105 South Facing Outdoors**
. . . within the general ideas of location which Site Repair (104) creates, this pattern governs the fundamental placing of the building and the open space around it with respect to sun.
People use open space if it is sunny, and do not use it if it isn't, in all but desert climates. This is perhaps the most important single fact about a building. If the building is placed right, the building and its gardens will be happy places full of activity and laughter. If it is done wrong, then all the attention in the world, and the most beautiful details, will not prevent it from being a silent gloomy place. Thousands of acres of open space in every city are wasted because they are north of buildings and never get the sun. This is true for public buildings, and it is true for private houses. The recently built Bank of America building in San Francisco - a giant building built by a major firm of architects - has its plaza on the north side. At lunchtime, the plaza is empty, and people eat their sandwiches in the street, on the south side where the sun is.
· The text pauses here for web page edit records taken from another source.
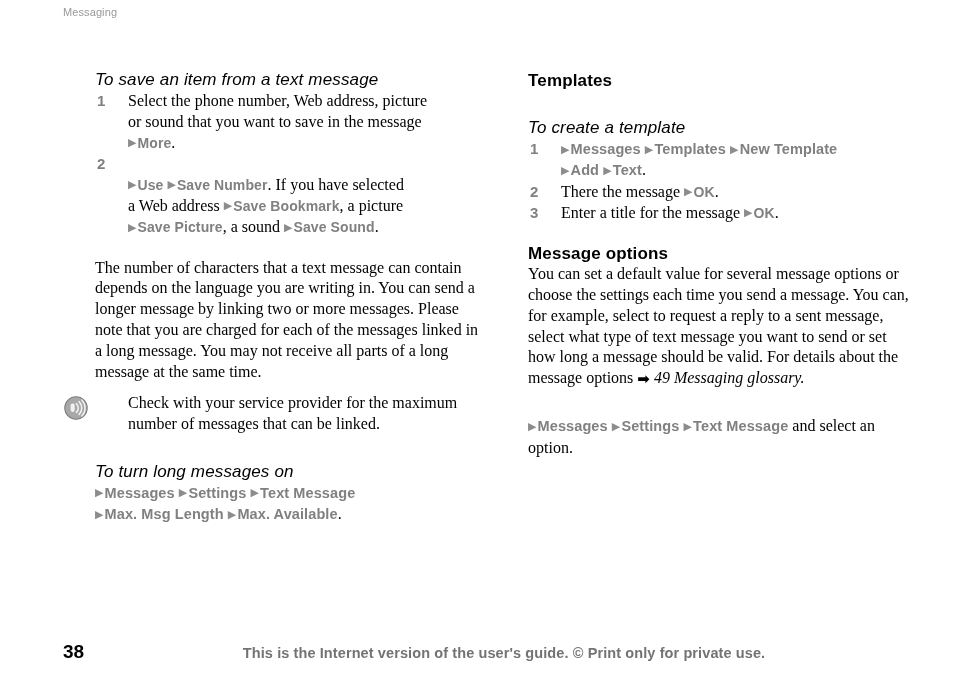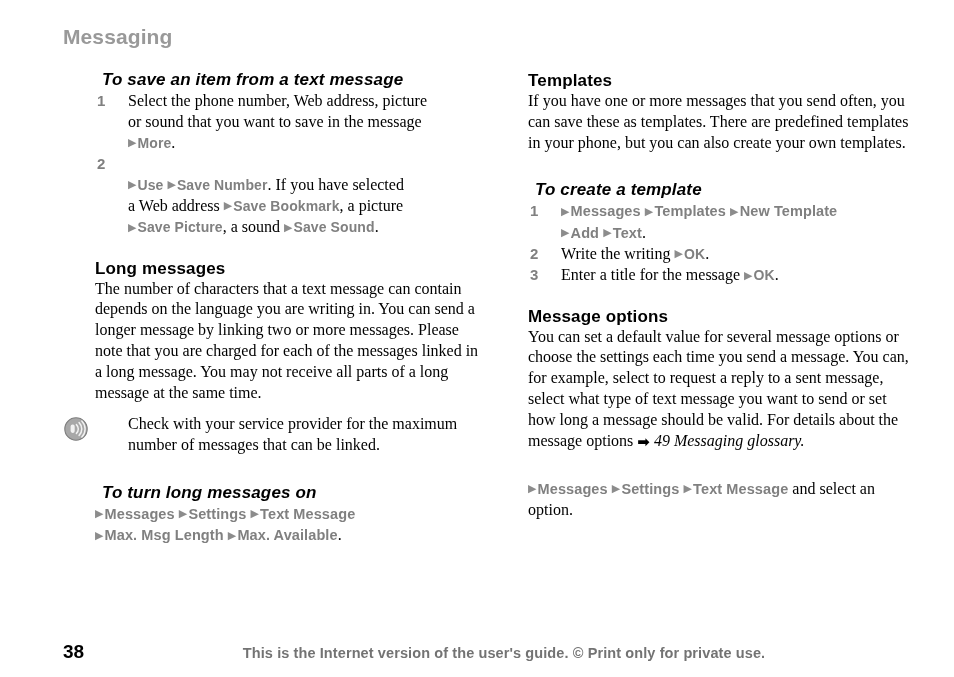--- a/index.html
+++ b/index.html
@@ -14,48 +14,48 @@
     position: relative;
     overflow: hidden;
     font-family: "Liberation Serif", "DejaVu Serif", serif;
     -webkit-font-smoothing: antialiased;
   }
 
   
   .running-head {
     position: absolute;
     left: 63px;
-    top: 25px;
-    font-family: "Liberation Sans", "DejaVu Sans", sans-serif;
-    font-weight: bold;
-    font-size: 21px;
+    top: 6px;
+    font-family: "Liberation Sans", "DejaVu Sans", sans-serif;
+    font-weight: normal;
+    font-size: 11px;
     color: #999999;
     letter-spacing: 0.1px;
   }
 
   
   .columns {
     position: absolute;
     left: 0;
     top: 70px;
     width: 954px;
   }
   .col {
     position: absolute;
     top: 0;
   }
   .col-left  { left: 95px;  width: 390px; }
   .col-right { left: 528px; width: 382px; }
 
   
   h3.proc-head {
-    margin: 0 0 1px 7px;
+    margin: 0 0 1px 0;
     font-family: "Liberation Sans", "DejaVu Sans", sans-serif;
     font-style: italic;
-    font-weight: bold;
+    font-weight: normal;
     font-size: 17px;
     color: #000000;
     letter-spacing: 0.15px;
     line-height: 20px;
   }
   h3.sect-head {
     margin: 0 0 0 0;
     font-family: "Liberation Sans", "DejaVu Sans", sans-serif;
     font-weight: bold;
     font-size: 17px;
@@ -216,21 +216,20 @@
         <span class="tri">▶</span><span class="menu">Save Number</span><span>. If you have selected</span><br>
         <span>a Web address</span>
         <span class="tri">▶</span><span class="menu">Save Bookmark</span><span>, a picture</span><br>
         <span class="tri">▶</span><span class="menu">Save Picture</span><span>, a sound</span>
         <span class="tri">▶</span><span class="menu">Save Sound</span><span>.</span>
       </li>
     </ol>
 
     <div class="gap-md"></div>
 
-    <h3 class="sect-head">Long messages</h3>
     <p class="body">The number of characters that a text message can contain depends on the language you are writing in. You can send a longer message by linking two or more messages. Please note that you are charged for each of the messages linked in a long message. You may not receive all parts of a long message at the same time.</p>
 
     <div class="gap-sm"></div>
 
     <div class="note">
       <span class="note-icon">
         <svg width="24" height="24" viewBox="0 0 24 24" aria-hidden="true">
           <circle cx="12" cy="12" r="11.2" fill="#a8a8a8"></circle>
           <circle cx="12" cy="12" r="11.2" fill="none" stroke="#7d7d7d" stroke-width="1.1"></circle>
           <path d="M8.6 7.4 q2.1 -0.2 2.1 2.0 v4.6 q0 2.0 -2.1 1.9 q-2.0 -0.1 -2.0 -1.9 v-4.7 q0 -1.8 2.0 -1.9 z" fill="#f2f2f2"></path>
@@ -251,41 +250,40 @@
       <span class="tri">▶</span><span>Text Message</span><br>
       <span class="tri">▶</span><span>Max. Msg Length</span>
       <span class="tri">▶</span><span>Max. Available</span><span class="plain">.</span>
     </div>
 
   </div>
 
   <div class="col col-right">
 
     <h3 class="sect-head">Templates</h3>
-    <p class="body">If you have one or more messages that you send often, you can save these as templates. There are predefined templates in your phone, but you can also create your own templates.</p>
 
     <div class="gap-lg"></div>
 
     <h3 class="proc-head">To create a template</h3>
 
     <ol class="steps">
       <li>
         <span class="num">1</span>
         <span class="menuline">
           <span class="tri">▶</span><span>Messages</span>
           <span class="tri">▶</span><span>Templates</span>
           <span class="tri">▶</span><span>New Template</span><br>
           <span class="tri">▶</span><span>Add</span>
           <span class="tri">▶</span><span>Text</span><span class="plain">.</span>
         </span>
       </li>
 
       <li>
         <span class="num">2</span>
-        <span>Write the writing</span>
+        <span>There the message</span>
         <span class="tri">▶</span><span class="menu">OK</span><span>.</span>
       </li>
 
       <li>
         <span class="num">3</span>
         <span>Enter a title for the message</span>
         <span class="tri">▶</span><span class="menu">OK</span><span>.</span>
       </li>
     </ol>
 

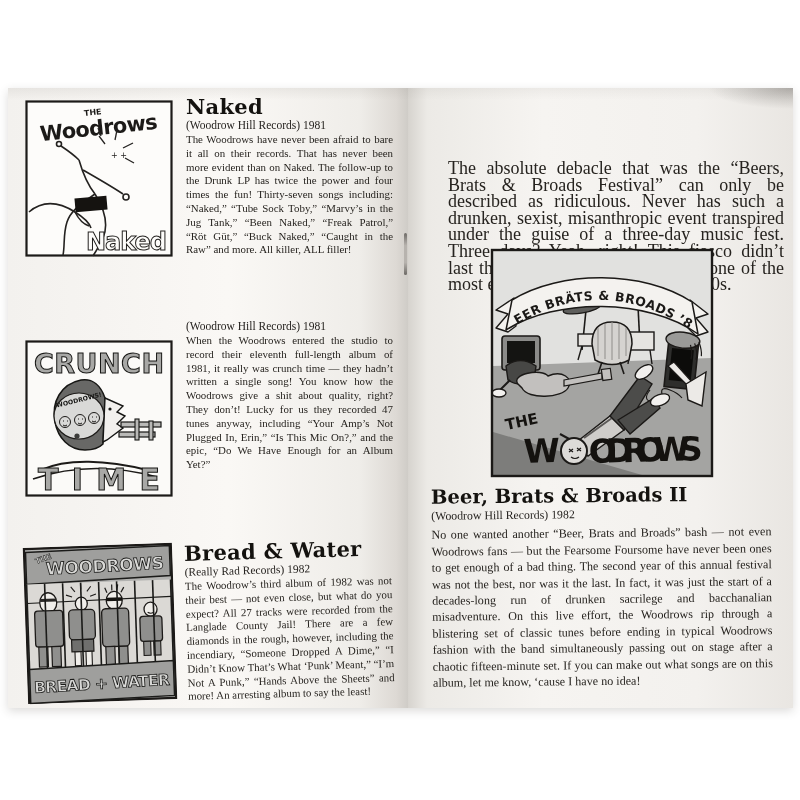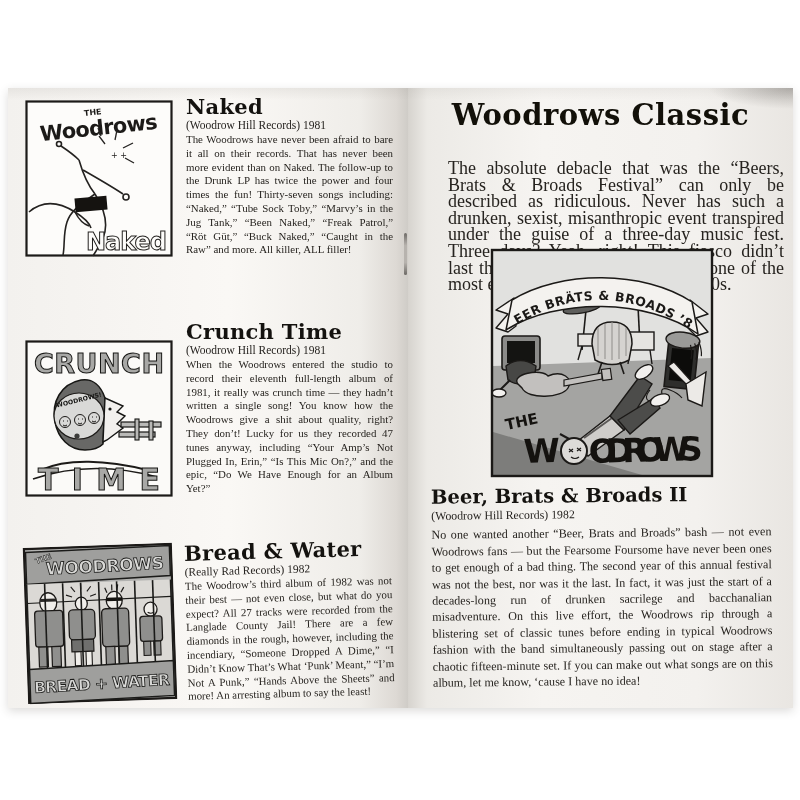--- a/index.html
+++ b/index.html
@@ -136,21 +136,20 @@
             <rect x="74" y="44" width="40" height="5" fill="#b9b9b7" stroke="#161614" stroke-width="1.2"></rect>
             <rect x="72" y="54" width="36" height="5" fill="#b9b9b7" stroke="#161614" stroke-width="1.2"></rect>
             <rect x="88" y="41" width="4" height="21" fill="#b9b9b7" stroke="#161614" stroke-width="1.1"></rect>
             <rect x="102" y="43" width="4" height="19" fill="#b9b9b7" stroke="#161614" stroke-width="1.1"></rect>
             <circle cx="30" cy="58" r="2.6" fill="#3c3c3a"></circle>
           </g>
           <text x="74" y="150" font-family="DejaVu Serif, serif" font-size="30" font-weight="bold" text-anchor="middle" fill="#a8a8a6" stroke="#151513" stroke-width="1" textLength="122">TIME</text>
         </svg>
       </div>
       <div class="entry-text">
-        <h2 class="album-title">Crunch Time</h2>
         <p class="label-line">(Woodrow Hill Records) 1981</p>
         <p class="album-body">When the Woodrows entered the studio to record their eleventh full-length album of 1981, it really was crunch time — they hadn’t written a single song! You know how the Woodrows give a shit about quality, right? They don’t! Lucky for us they recorded 47 tunes anyway, including “Your Amp’s Not Plugged In, Erin,” “Is This Mic On?,” and the epic, “Do We Have Enough for an Album Yet?”</p>
       </div>
     </div>
 
     <div class="entry e3">
       <div class="entry-art">
         <svg width="150" height="157" viewBox="0 0 150 157">
           <rect x="1.5" y="1.5" width="147" height="154" fill="#b2b2b0" stroke="#1c1a18" stroke-width="2.2"></rect>
           <polygon points="3,5 147,3 147,33 3,37" fill="#9f9f9d" stroke="#1b1b19" stroke-width="1.5"></polygon>
@@ -218,21 +217,20 @@
       </div>
       <div class="entry-text">
         <h2 class="album-title">Bread &amp; Water</h2>
         <p class="label-line">(Really Rad Records) 1982</p>
         <p class="album-body">The Woodrow’s third album of 1982 was not their best — not even close, but what do you expect? All 27 tracks were recorded from the Langlade County Jail! There are a few diamonds in the rough, however, including the incendiary, “Someone Dropped A Dime,” “I Didn’t Know That’s What ‘Punk’ Meant,” “I’m Not A Punk,” “Hands Above the Sheets” and more! An arresting album to say the least!</p>
       </div>
     </div>
   </div>
 
   <div class="page page-right">
-    <h1 class="rp-title">Woodrows Classic</h1>
     <p class="rp-intro">The absolute debacle that was the “Beers, Brats &amp; Broads Festival” can only be described as ridiculous. Never has such a drunken, sexist, misanthropic event transpired under the guise of a three-day music fest. Three days? Yeah, right! This fiasco didn’t last three hours, but it did produce one of the most exciting live albums of the 1980s.</p>
 
     <div class="rp-art">
       <svg width="226" height="232" viewBox="0 0 226 232">
         <rect x="2" y="2" width="220" height="226" fill="#e1e1df"></rect>
         <polygon points="3,118 221,110 221,227 3,227" fill="#a4a4a2"></polygon>
         <polygon points="3,184 152,227 3,227" fill="#7d7d7b"></polygon>
         <g>
           <rect x="12" y="88" width="38" height="34" rx="3" fill="#8b8b89" stroke="#1b1917" stroke-width="1.6"></rect>
           <rect x="17" y="93" width="28" height="22" fill="#141412"></rect>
North facing outdoors. just so for small private houses. The shape and orientation of lots common in most developments force houses to be surrounded by open space which no one will ever use because it isn't in the sun. A survey of a residential block in Berkeley, California, confirms this problem dramatically. Along Webster Street - an eastwest street - 18 of 20 persons interviewed said they used only the sunny part of their yards. Half of these were people living on the north side of the street - these people did not use their backyards at all, but would sit in the front yard, beside the sidewalk, to be in the south sun. The north-facing back yards were used primarily for storing junk. Not one of the persons interviewed indicated preference for a shady yard.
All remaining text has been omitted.